» **Data provided**:

________________________

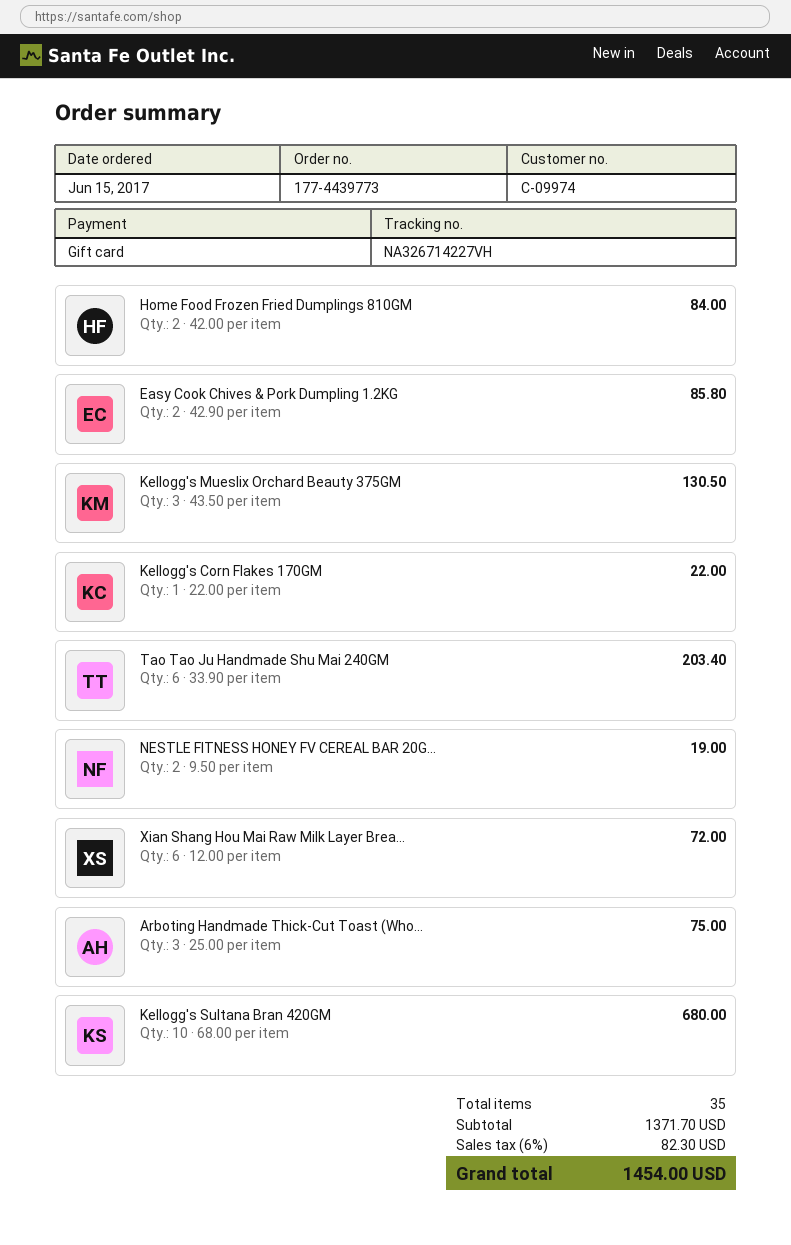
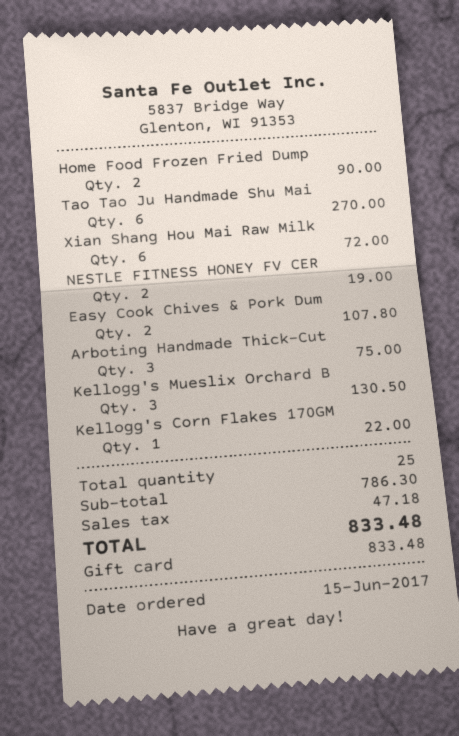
Home Food Frozen Fried Dumplings 810GM: 2 for 84.00 -> 2 for 90.00
Easy Cook Chives & Pork Dumpling 1.2KG: 2 for 85.80 -> 2 for 107.80
Tao Tao Ju Handmade Shu Mai 240GM: 6 for 203.40 -> 6 for 270.00
Kellogg's Sultana Bran 420GM: 10 for 680.00 -> none
total quantity: 35 -> 25
subtotal: 1371.70 -> 786.30
tax: 82.30 -> 47.18
total: 1454.00 -> 833.48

________________________

For this exercise, print all of the entries exactly as they appear, but without pictures.

» **Answer area**:
Home Food Frozen Fried Dumplings 810GM: 2 for 84.00 -> 2 for 90.00
Easy Cook Chives & Pork Dumpling 1.2KG: 2 for 85.80 -> 2 for 107.80
Tao Tao Ju Handmade Shu Mai 240GM: 6 for 203.40 -> 6 for 270.00
Kellogg's Sultana Bran 420GM: 10 for 680.00 -> none
total quantity: 35 -> 25
subtotal: 1371.70 -> 786.30
tax: 82.30 -> 47.18
total: 1454.00 -> 833.48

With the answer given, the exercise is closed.